In other words, Beijing could leverage its ownership of CIC and CIC’s relationship with, say, Goldman Sachs to develop a more direct and complete understanding of the investment theses, macro-economic assumptions, risk tolerances, and targeted investment candidates that motivate Goldman Sachs’s private equity operation than the U.S. government has. It is all but guaranteed that CIC serves as a conduit of information for other Chinese governmental actors — though what Beijing does, or intends to do, with that information remains conjecture.
Such an asymmetry would provide enormous economic returns. It would also potentially promise strategic influence. For example, China could try to shape its economic prospects by directly injecting relevant information in reports published by the research arms of funds Beijing invests into or alongside.53
The 10x Opportunity: Venture Capital
The private equity story is one of access to mature and relatively developed companies and markets. Venture capital adds an additional angle to that story: This asset class provides unique access to innovation.

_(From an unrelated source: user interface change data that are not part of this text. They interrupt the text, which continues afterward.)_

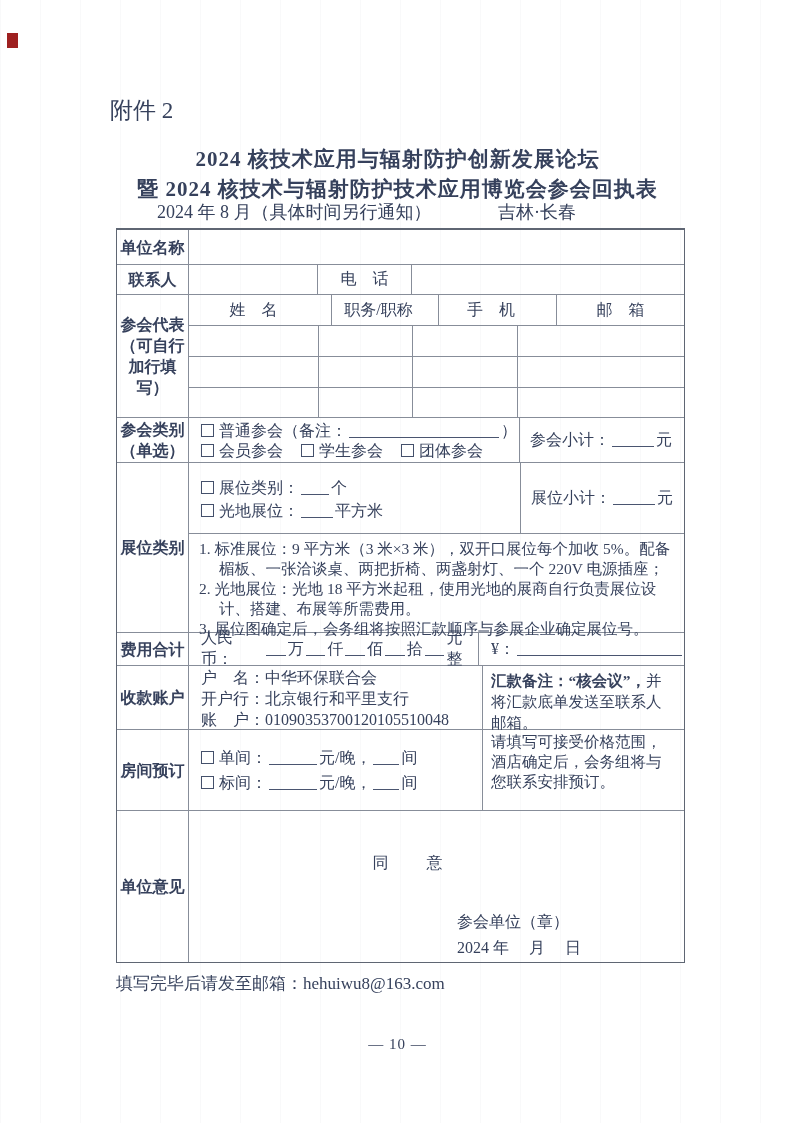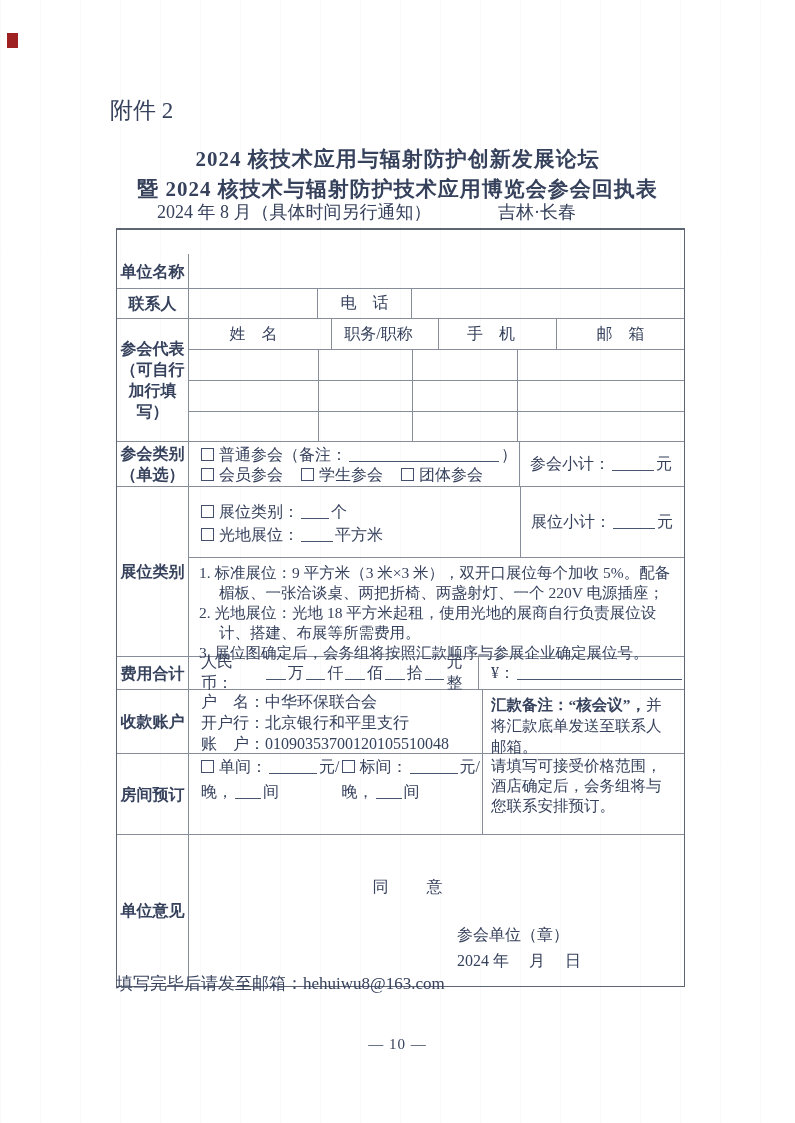"单位名称" .h34 { margin-top: 24px -> none }
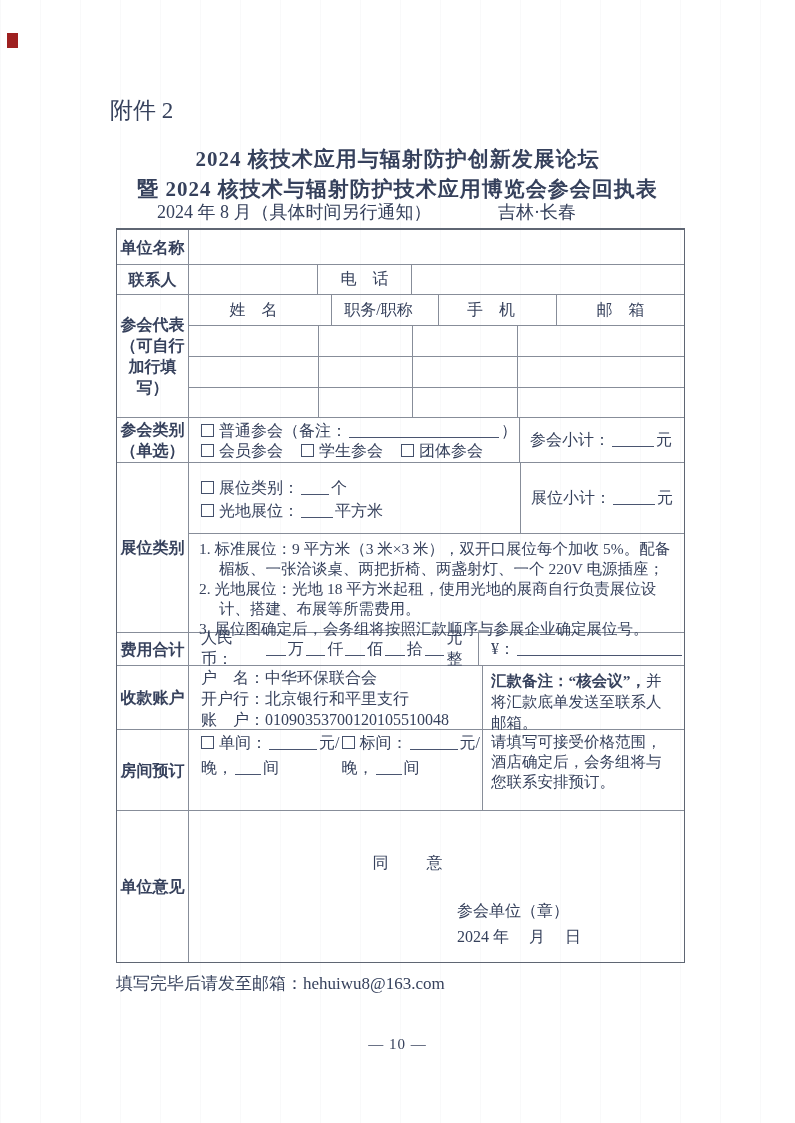"单间： 元/晚， 间" .rooms { flex-direction: row -> column }
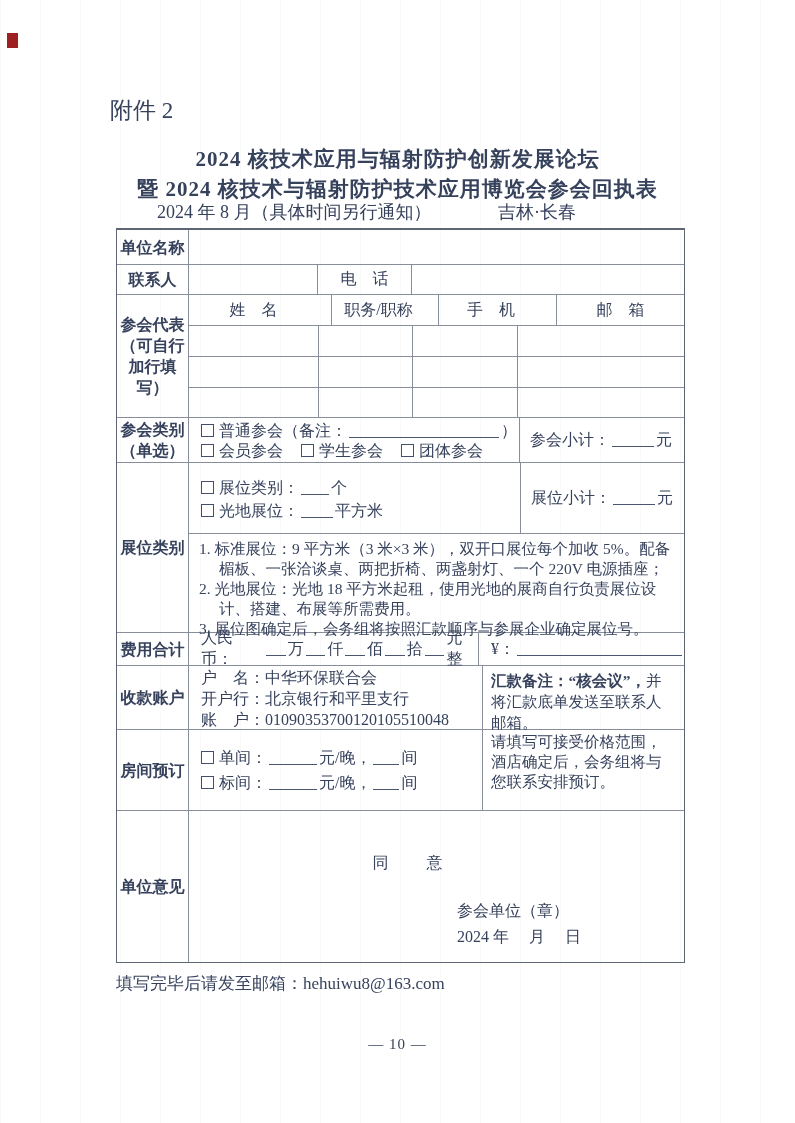"参会单位（章）" .stamp-wrap { margin-top: 24px -> 35px }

Venture capital orients around the high-risk, early-stage world of technological disruption. The world’s largest and most active venture capital investors are concentrated in American tech hubs such as Silicon Valley. Individual venture capital firms reflect organizational cultures consistent with American conceptions of innovation: the “move fast and break things” ethos that has driven the likes of Facebook, Uber, and WeWork. Top-tier venture capital investors generate outsized returns for their investors by placing high-risk bets on unproven technologies, teams, or business models. Venture capitalists seek innovative breakthroughs that produce “10x returns.”54 By nature, any individual portfolio of venture capital investments features a majority of failures offset by a small set of investments that deliver massive returns.

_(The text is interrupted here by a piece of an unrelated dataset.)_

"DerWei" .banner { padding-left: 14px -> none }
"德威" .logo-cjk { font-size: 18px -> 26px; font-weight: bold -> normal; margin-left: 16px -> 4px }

China’s asymmetric strategy in its technology competition with the United States hinges on obtaining advanced technology from abroad.55 Venture capital plays an important role in that approach. The director of the Chinese National Development and Reform Commission’s Department of Finance made as much clear in a 2019 speech at Tsinghua University:
Use venture capital to support the development and growth of high-end, innovative manufacturing and strategic emerging industries. Give full play to the national, policy, strategic, and basic role of venture capital in making up for shortcomings and establishing a strong positioning — with priority to supporting the development of strategic national security technology. 56
Chinese capital appears to be doing as much, both through later-stage venture capital investments and by investing indirectly as a limited partner in established venture capital funds. The following examples reflect different degrees of potential exposure to, and value for proliferating, Chinese influence through venture capital funds.

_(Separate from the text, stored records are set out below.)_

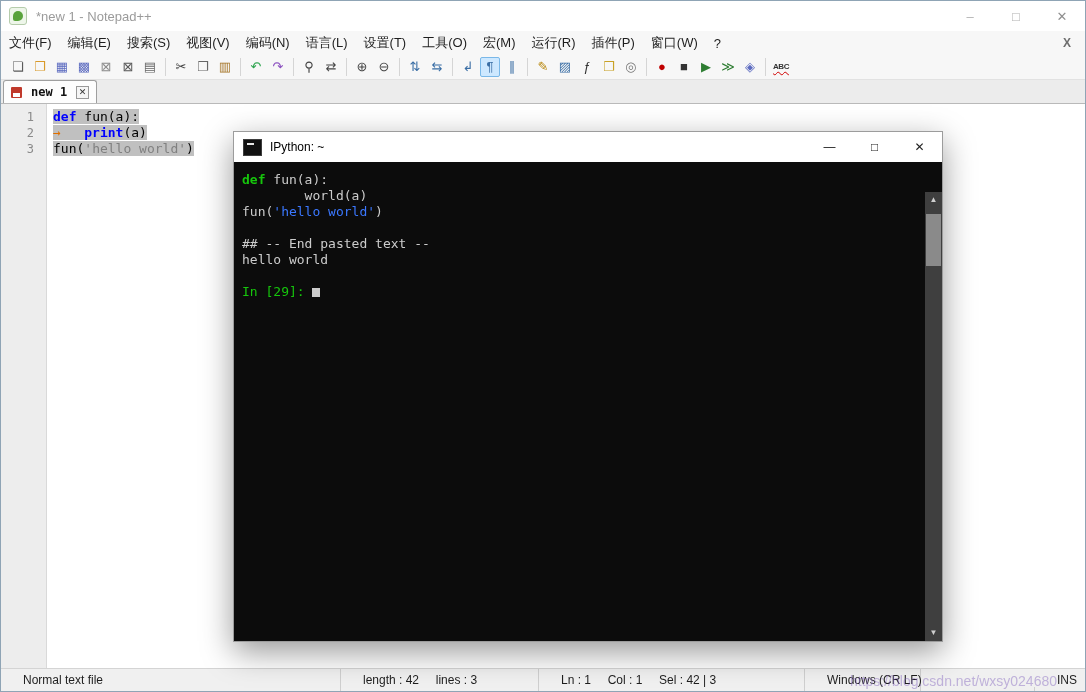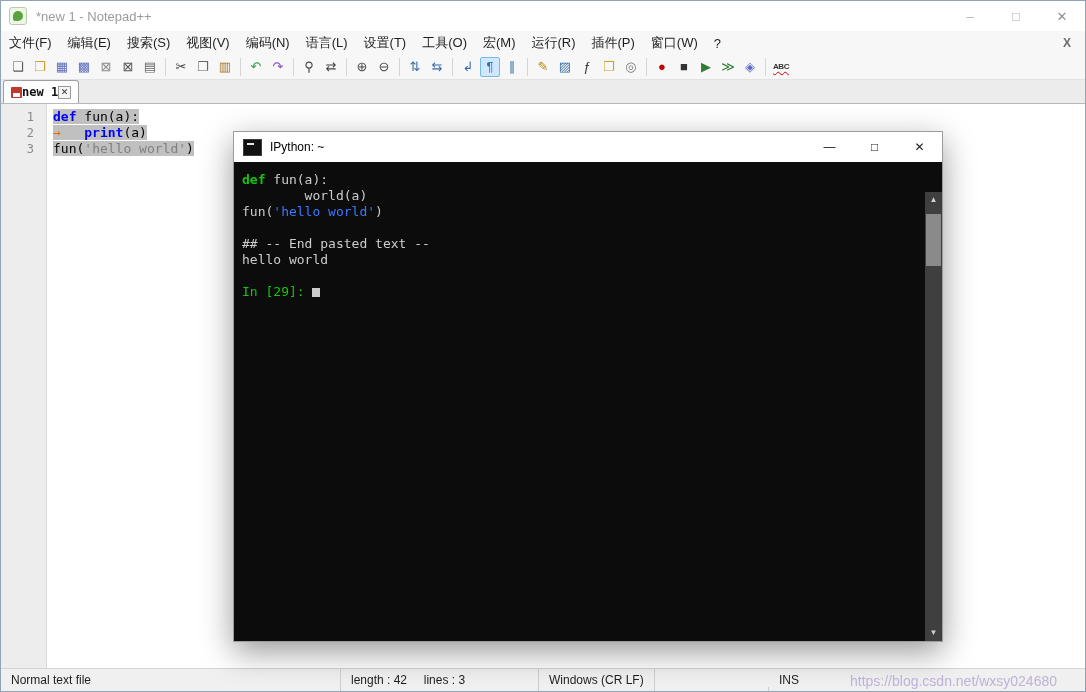"new 1" .tab { gap: 0 -> 9px }
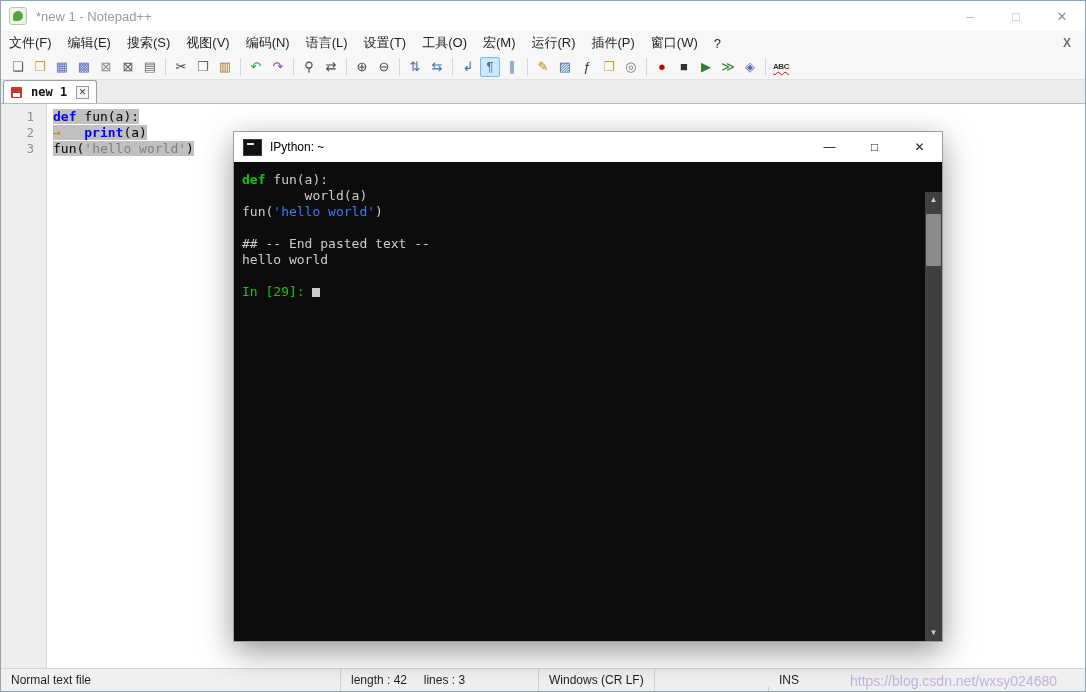"Normal text file" .sseg { padding-left: 10px -> 22px }
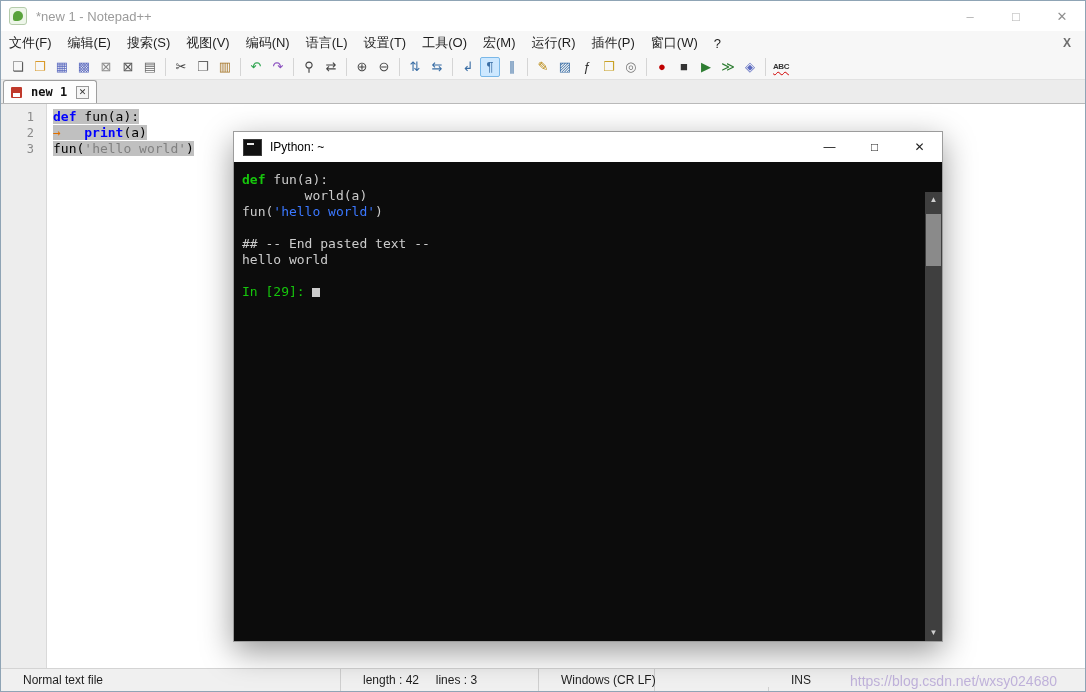"Ln : 1 Col :" div.sseg { html: none -> <div>Ln : 1 Col : 1 Sel : 42 | 3</div> }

SUBVERSION OF EXISTING CHAMPIONS
SEQUOIA CAPITAL
Sequoia Capital is perhaps the most successful venture capital firm in the world. Its leaders are often praised for carrying a Midas touch. They backed Apple and Oracle. A more recent generation of success stories includes Nvidia and Stripe. The firm has generated trillions of dollars in growth and steady returns to investors for decades.
Sequoia’s limited partners consist primarily of U.S.-based public and private pension funds, endowments, and foundations. They reportedly range from the University of Southern California’s endowment to Metlife Insurance to the pension of the University of Pittsburgh Medical Center. Sequoia invests globally, spanning the United States, China, and Southeast Asia. A common set of U.S. and European actors appears to back the range of Sequoia’s funds, regardless of the individual vehicle’s geographic focus.
Sequoia has also enjoyed financial backing from a range of Chinese actors, including government-linked entities such as the Chinese Academy of Sciences Holdings fund, technology investors such as Beijing Flourish Libra Venture Capital, and larger asset managers such as Gopher Asset Management. Sequoia’s investment vehicles also include at least six funds dedicated to investing in China.57 As measured by its recent raises, Sequoia’s focus on the Chinese market is at least on par with its attachment to the U.S. market.
The firm’s China operations are led by Neil Shen, a famous Chinese entrepreneur and highly successful venture investor.58 He founded Sequoia’s China business in 2005. He has also served as a representative to the National Committee of the Chinese People’s Political Consultative Conference.59
Sequoia’s investments have featured entities implicated by the U.S. government for their connections to Chinese human rights abuses or their contributions to the Chinese military or surveillance state,60 as well as other players with connections to Beijing’s military-civil fusion program. Sequoia’s exposure to the CCP (for example, Shen’s ties to the party) are rare among venture capital firms.61 The risk factors have grown steadily over the past 15 years, primarily as a function of the fund’s focus on the Chinese technology ecosystem.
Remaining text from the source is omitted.